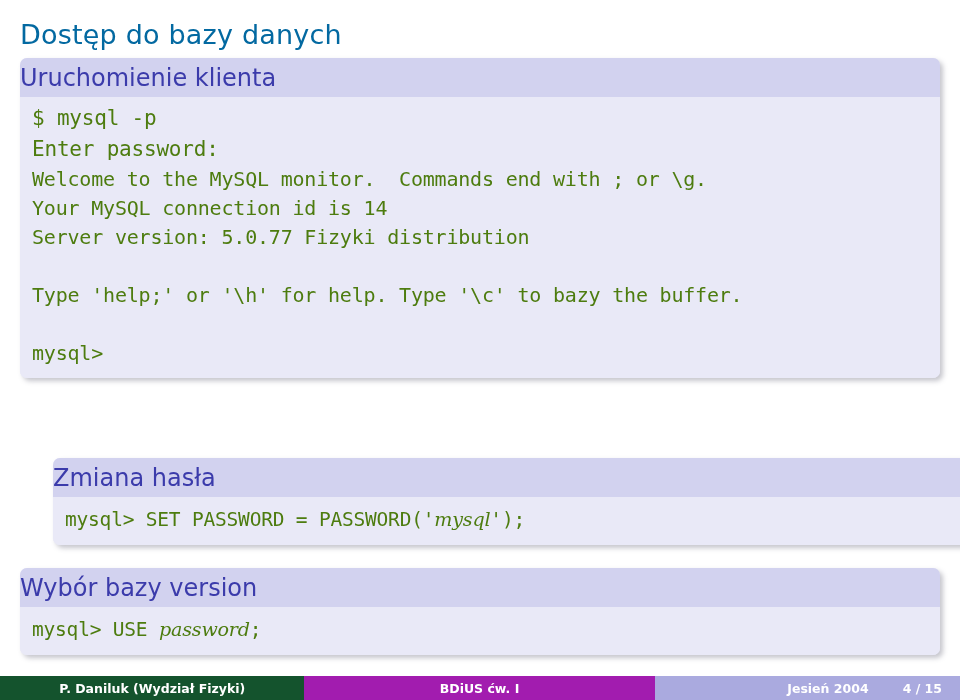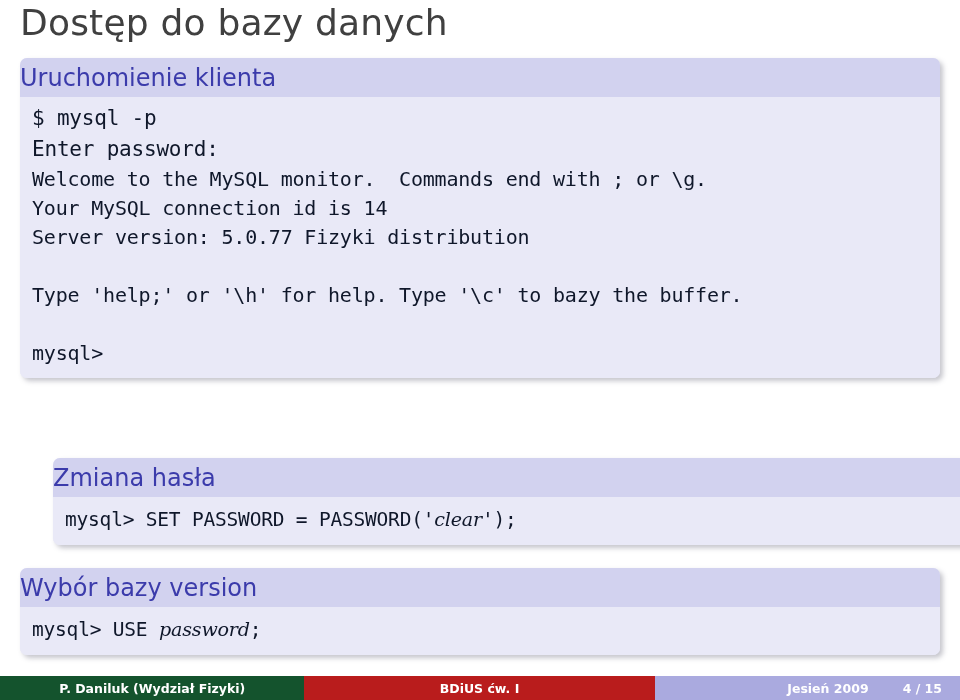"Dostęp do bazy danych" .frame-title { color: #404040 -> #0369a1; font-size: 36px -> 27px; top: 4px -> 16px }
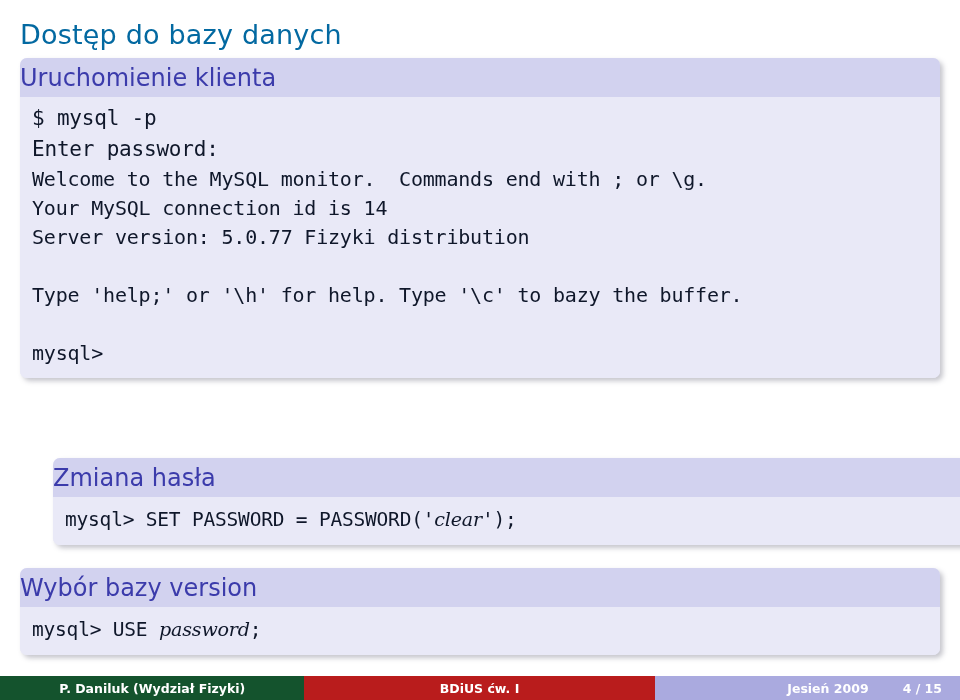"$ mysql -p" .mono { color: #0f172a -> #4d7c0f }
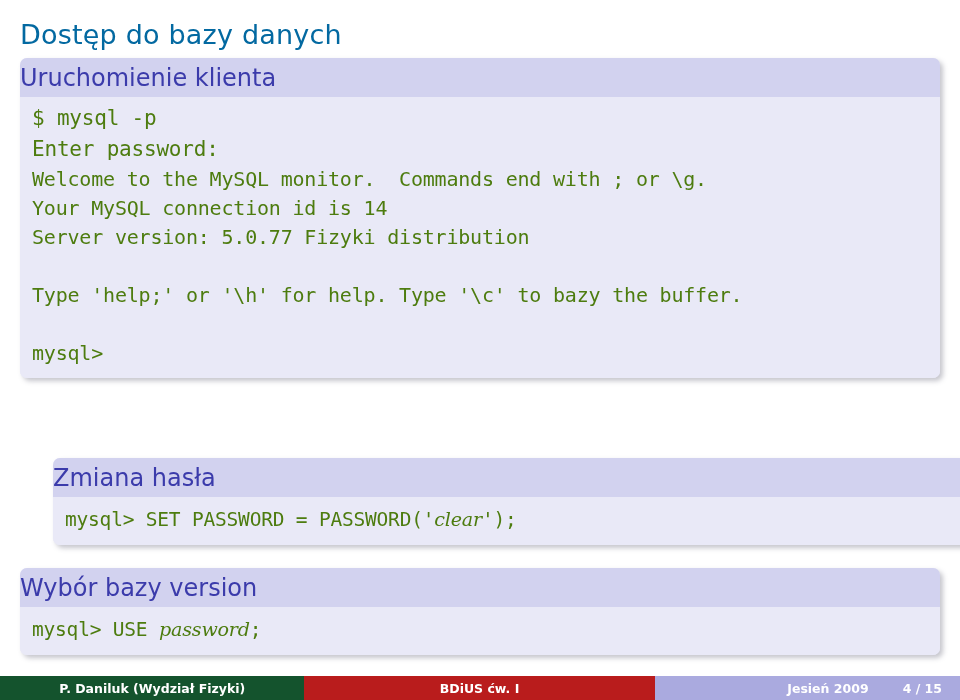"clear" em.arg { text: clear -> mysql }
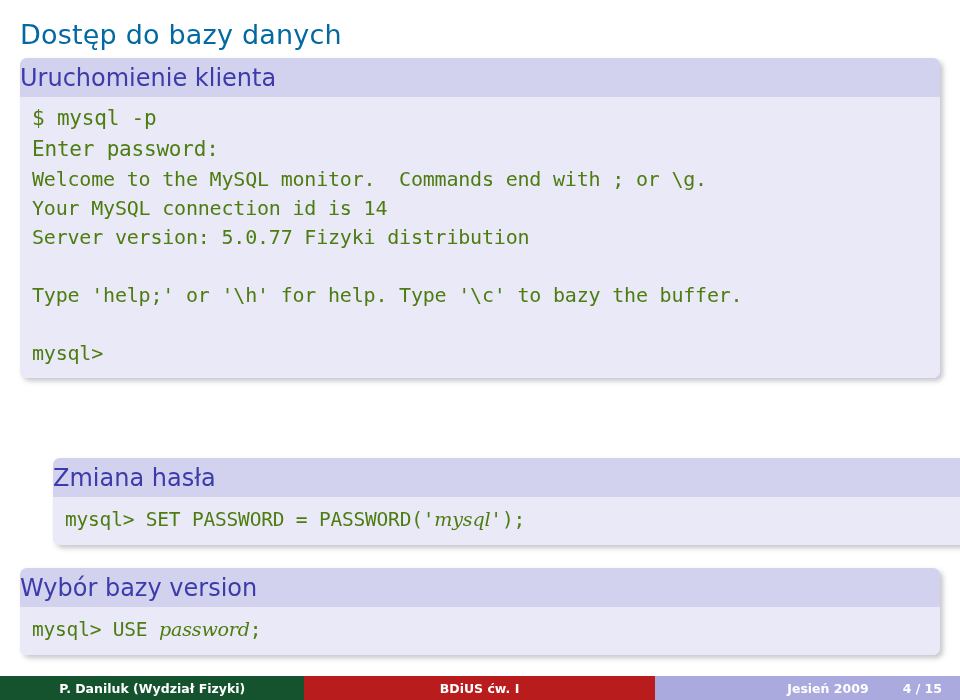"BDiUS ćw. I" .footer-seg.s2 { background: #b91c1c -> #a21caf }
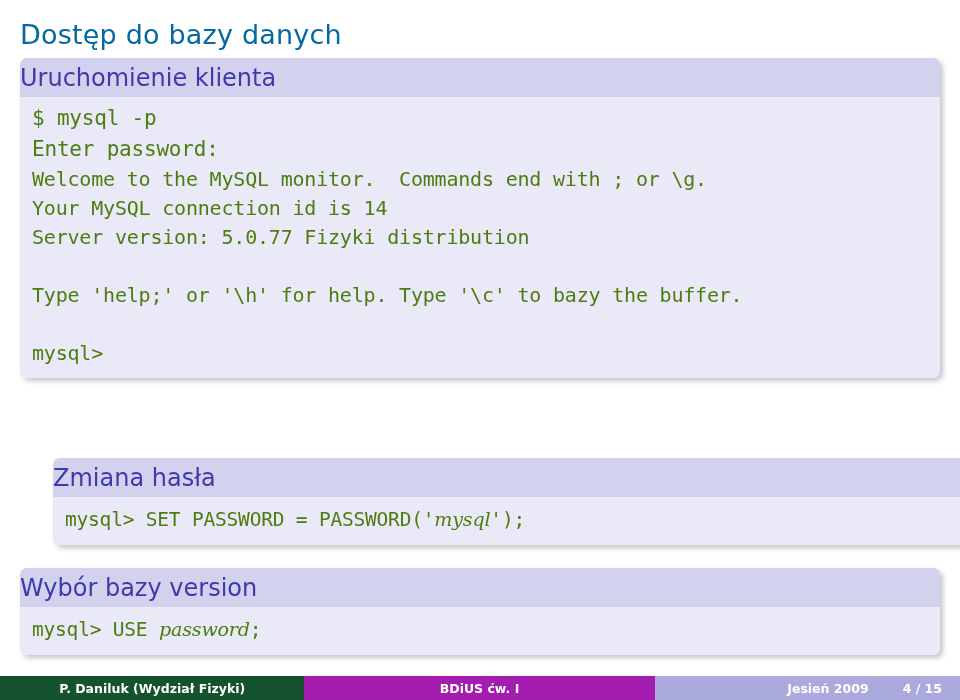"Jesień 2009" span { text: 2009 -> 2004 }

+++

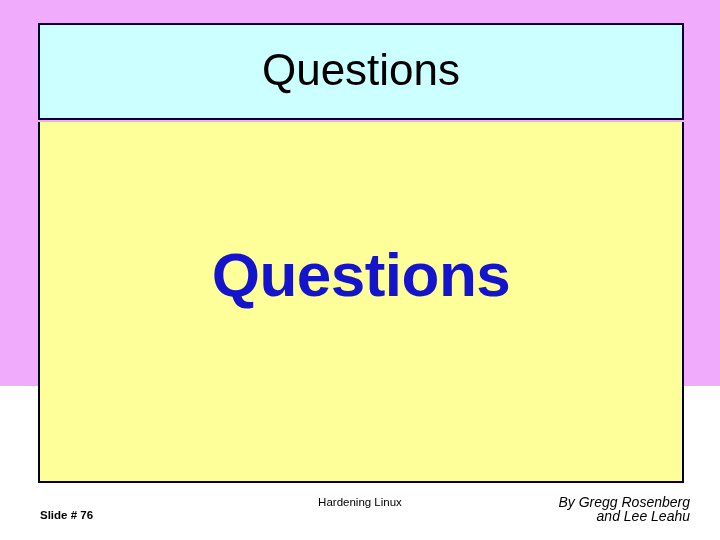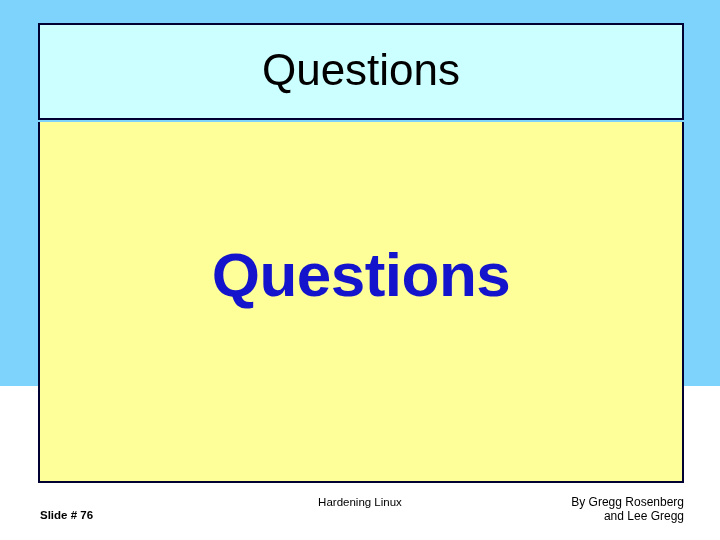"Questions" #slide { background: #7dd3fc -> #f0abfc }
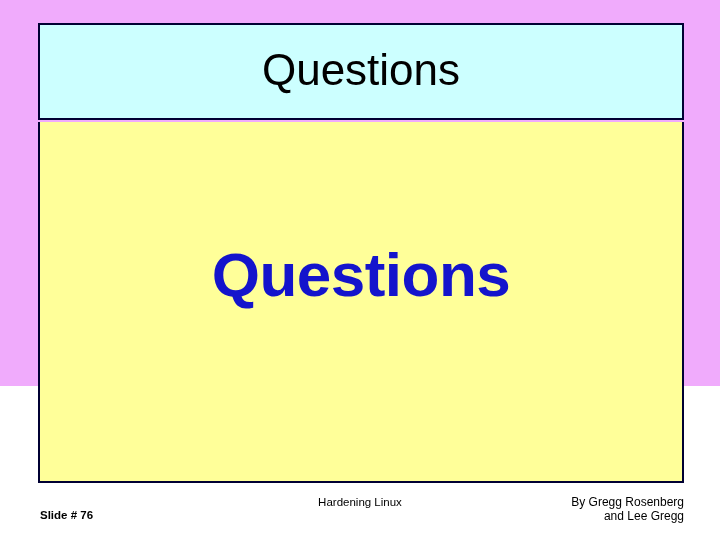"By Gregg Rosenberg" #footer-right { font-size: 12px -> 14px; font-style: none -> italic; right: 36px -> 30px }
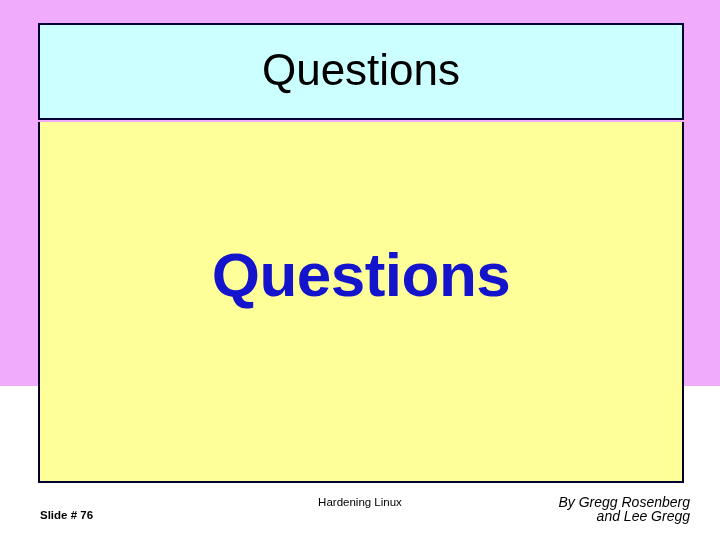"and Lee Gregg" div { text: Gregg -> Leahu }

+++

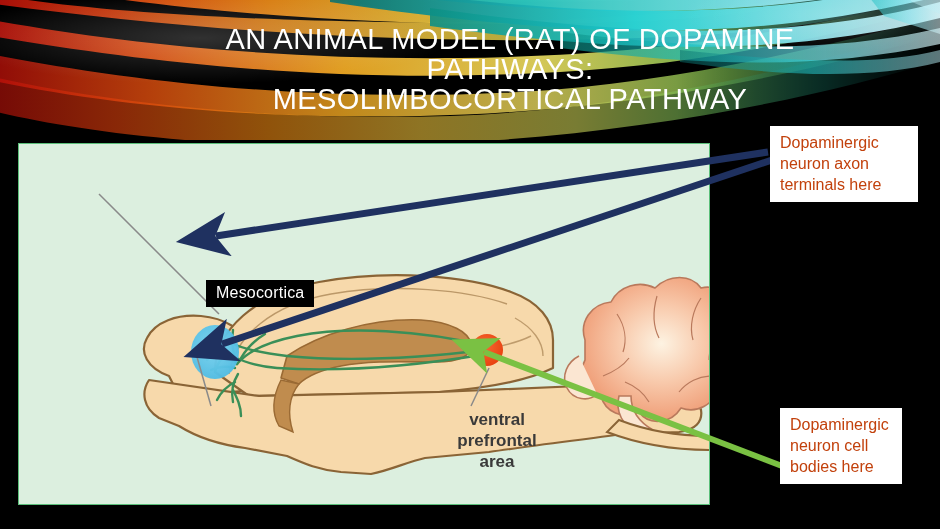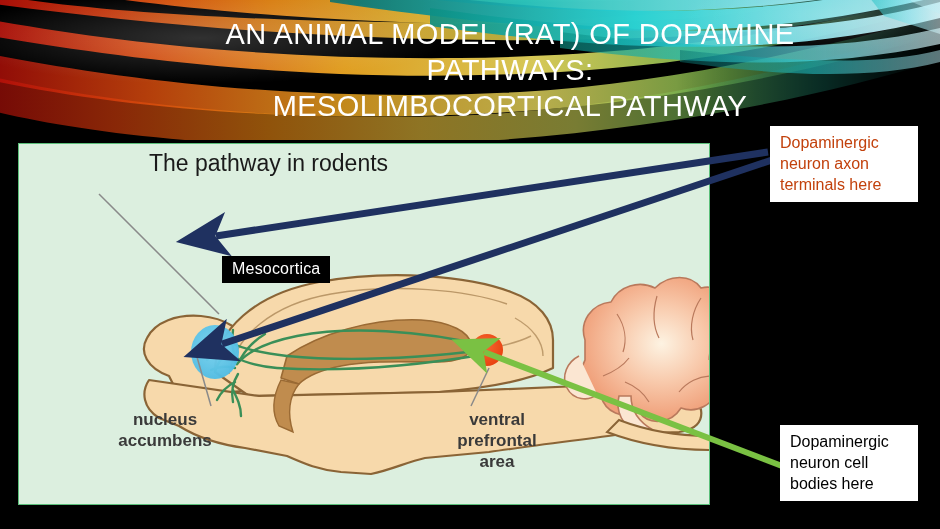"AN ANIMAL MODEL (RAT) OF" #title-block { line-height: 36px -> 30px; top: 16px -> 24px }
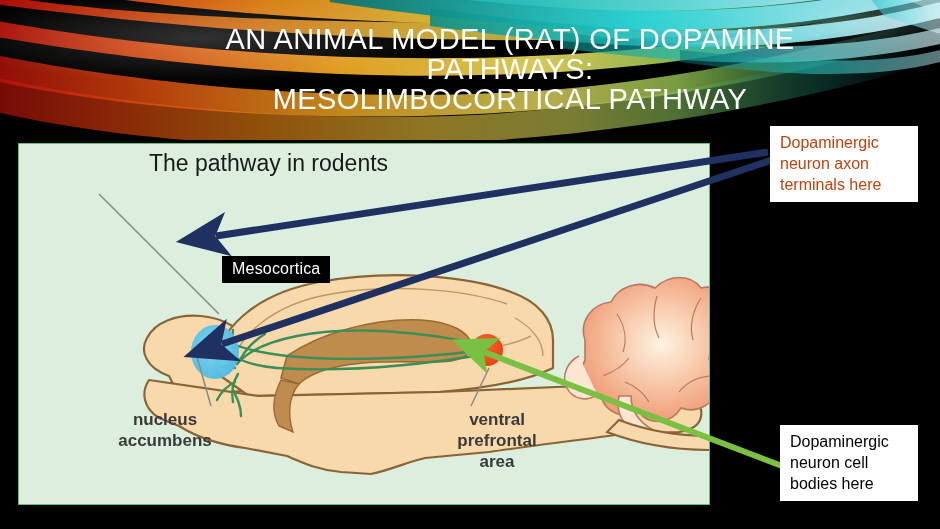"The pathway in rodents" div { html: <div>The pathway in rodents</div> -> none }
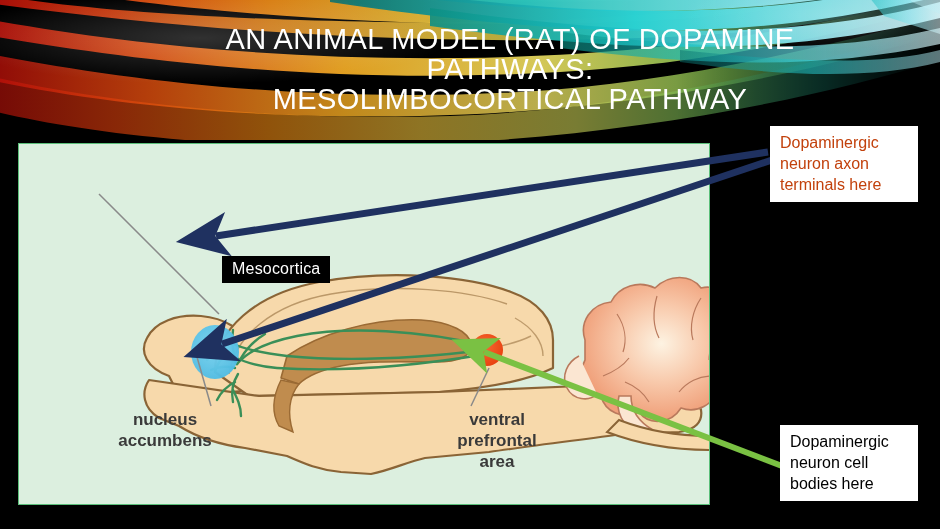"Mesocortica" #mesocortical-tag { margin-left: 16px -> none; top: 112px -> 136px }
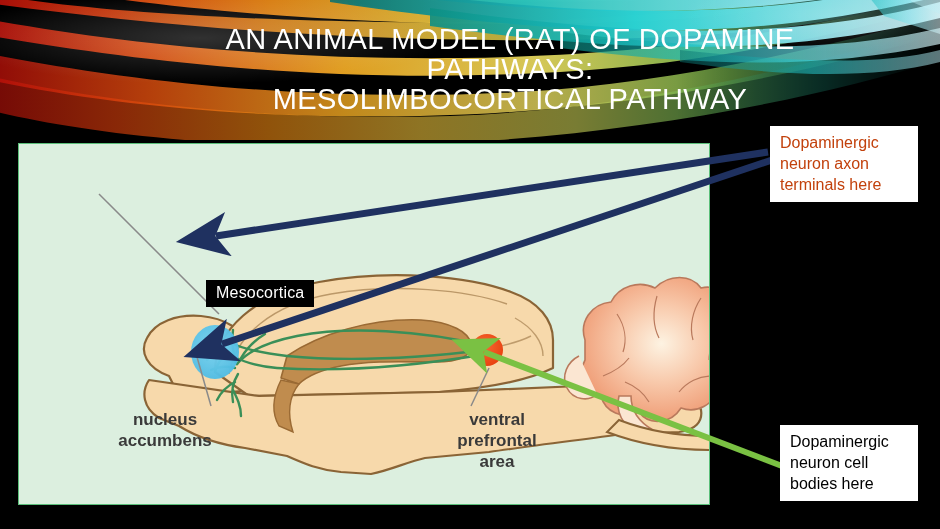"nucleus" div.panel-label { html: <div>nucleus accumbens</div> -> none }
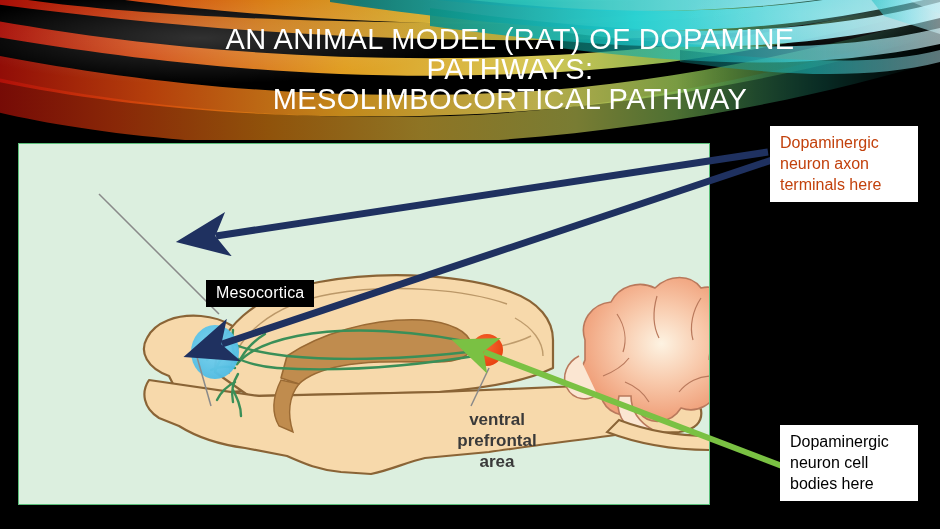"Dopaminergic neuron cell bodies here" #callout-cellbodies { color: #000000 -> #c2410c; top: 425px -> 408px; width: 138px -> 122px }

+++

» BRIEF:
Only one stretch of the listing above is to be duplicated: the lines from the one containing "html: <div>nucleus accumbens</div>" through the one containing "neuron cell bodies", both included. Copy them exactly, minus the pictures.

» YOUR SOLUTION:
"nucleus" div.panel-label { html: <div>nucleus accumbens</div> -> none }
"Dopaminergic neuron cell bodies here" #callout-cellbodies { color: #000000 -> #c2410c; top: 425px -> 408px; width: 138px -> 122px }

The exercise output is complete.